Monday, October 27, 2014

The Thiel Delusion

The doctrines of Peter Thiel's system are simple and appealing. Modern culture needs but does not properly cultivate real innovation. Great wealth is achieved by the invention of new services which capture de facto monopoly power. Study of the Great Books inculcates the genuine creativity that can produce such wealth. Students paying top dollar for educations leading to ordinary jobs are wasting their time.

Like many men who have gotten rich, though, Thiel tends to think that others should—and, more important, can—get rich in the same way he has. Zero to One is part Thiel's apologia pro vita sua and part theodicy. Thiel's acquisition of wealth is justified because you, too, can get rich the same way. And if you don't, you have no one to blame but yourself.

The only problem with Thiel's counsel, of course, is that it is a lie. Seeking to go "zero to one" is only good advice if there are many areas awaiting that level of entrepreneurship. However misleading such a suggestion may be, it has the advantage of allure: the doubters can't be so sure that the number of "zero to one" opportunities is limited, and their doubts hold us back. How can you be certain if you don't try?

What the Zero to One proposal lacks is any sense of risk. Its readers are supposed to forgo the comfort of an "ordinary" career—indeed, of most of the elements of "ordinary" life—in order to seek the thrill and rush of creation. Thiel or his literary agent gave his book the subtitle "Notes on Startups, or How to Build the Future," a nod to modesty followed by supreme arrogance. A better title might be Zero to One: You, Too, Can Be Icarus. Supposing anyone takes the book's advice, the ground will be littered with fallen zeroes who attempted to become ones.

Thiel himself only went Zero to One once, in the creation of PayPal. After that he retreated to the normal course of those exiting successful start-ups, and started a hedge fund—probably the single most conventional move he possibly could have made. Yet his readers are supposed to feel guilty for not attempting the same feats of creativity that Thiel himself pulled off once, in the early days of the Internet, when the chance still existed.

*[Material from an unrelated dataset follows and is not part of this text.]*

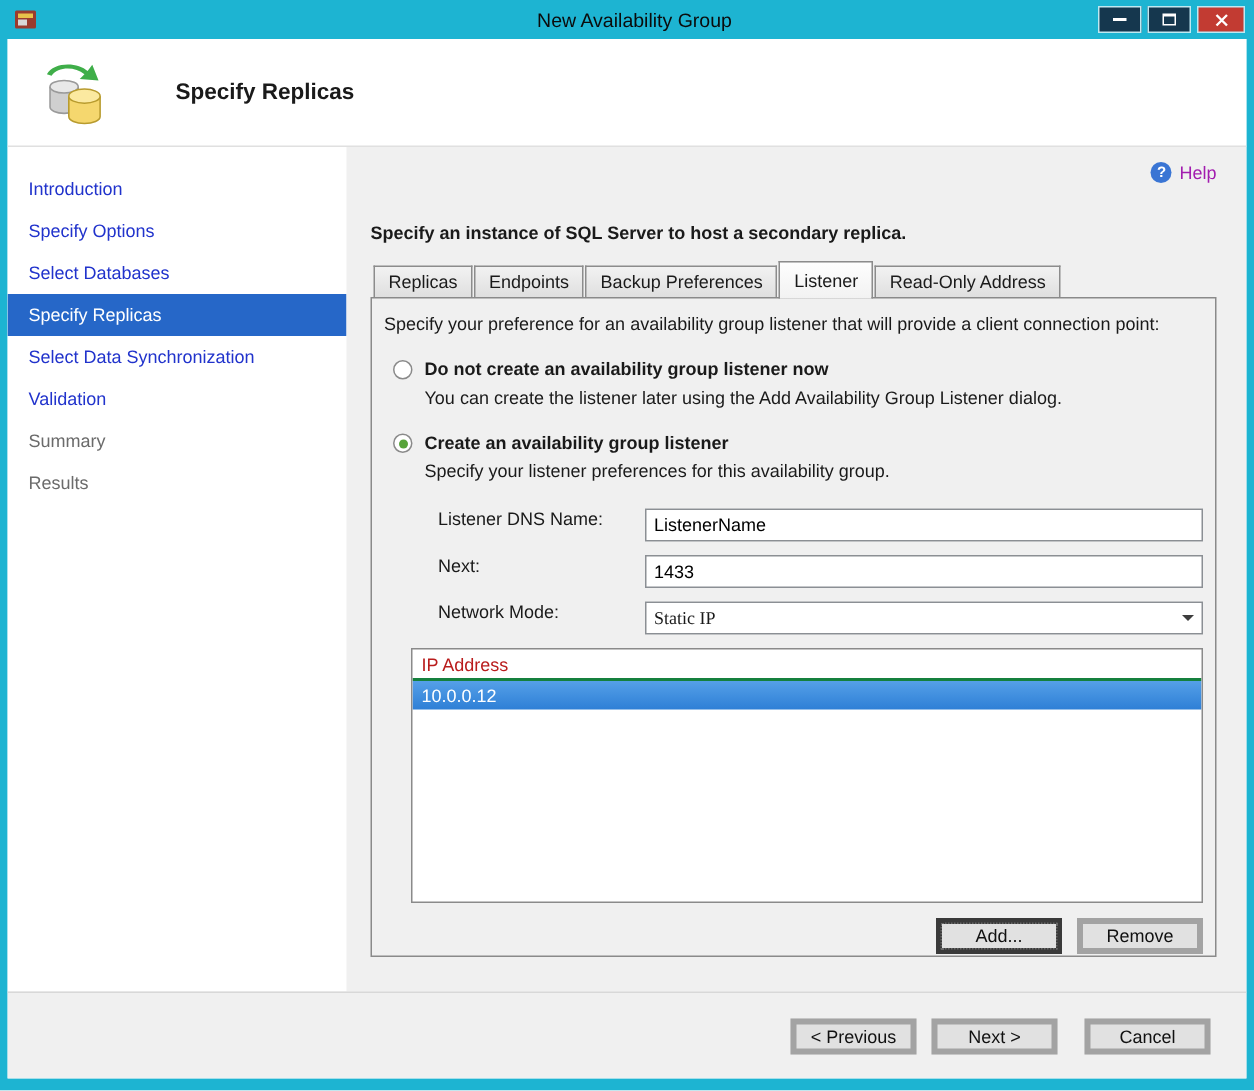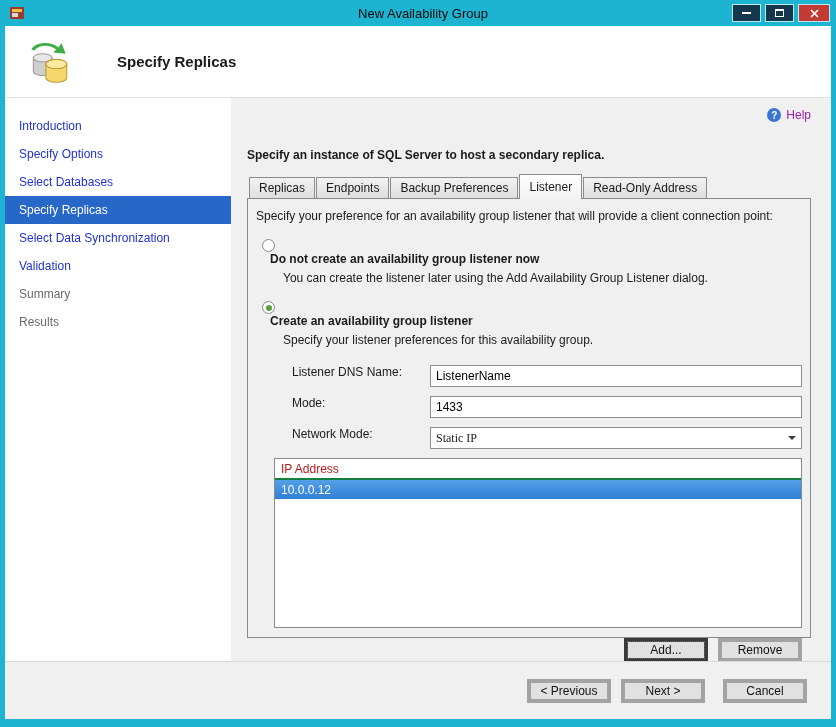"Do not create an availability" .radio-row { align-items: flex-start -> flex-end; flex-direction: column -> none }
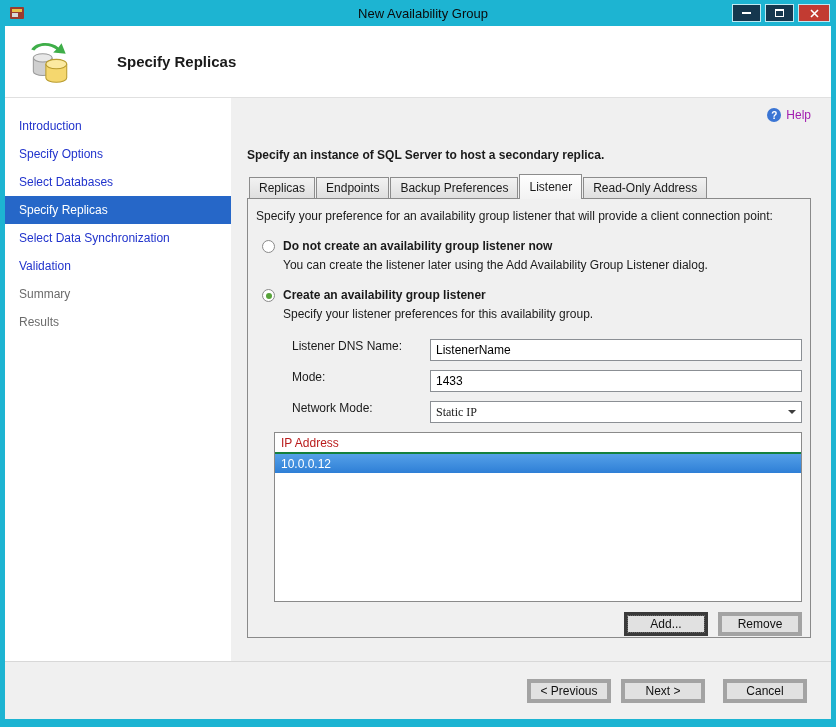"Mode:" span.field-label { text: Mode -> Next }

Now, sixteen years after the founding of PayPal, we are supposedly being told how to do it ourselves.

Where Thiel hasn't gone "zero to one," though, is in creating a new genre of book. Zero to One is but the latest contribution to an overpopulated and indistinct genre of American writing—the oligarch's vademecum. Notable entries in the field include such classics as Trump: The Art of the Deal (New York, 1987), Og Mandino's The Greatest Salesman in the World (New York, 1968) and Dale Carnegie's How to Win Friends and Influence People (New York, 1936). But Zero to One doesn't want to be just another Ninja Innovation (2013) or The Caterpillar Way (2013). It wants to be the one summary by executive abstracting agencies every busy CEO reads.

When Trump "wrote" The Art of the Deal in 1987, he at least didn't expect everyone to follow his lead. The Art of the Deal described doing business at a level almost intentionally unreachable to the average businessman. But Zero to One is marked by an overwhelming condescenion toward those who don't seek the same glory—a condescension born precisely of its intention to outline a path to the future. The Zero to One world consists of a handful of creative geniuses (or early arrivers) and the multitudes of unwashed who perform lesser tasks, like writing laws, growing food, overseeing day-to-day operations or perhaps—that forgotten act of creation—begetting children.

The deep irony of the Zero to One innovator is that even he has only one "moment" of innovation—the initial spark of heroic monopoly-seeking that begins his road to wealth. The insight "I can create a novel search engine" or "I can make money off of electronic payment-processing" only happens once, but it's enough to nurture a lifetime of mirror-gazing and meretricious "you can, too!"-ism.

It used to be said, even by praisers of democracy, that strength was found in numbers. A young doctor follows in his father's footsteps and perhaps his grandfather's, and joins a guild whose traditions at their best date back to the most ancient times. A young lawyer admitted to the bar arrives with extensive knowledge of the state of current law and—however flawed it may be—current legal practice. A young priest performs the same rituals that have been handed down since time immemorial. True, none of them has gone Zero to One. But they can pursue goals that aren't delusions, not inventing meaning but finding it.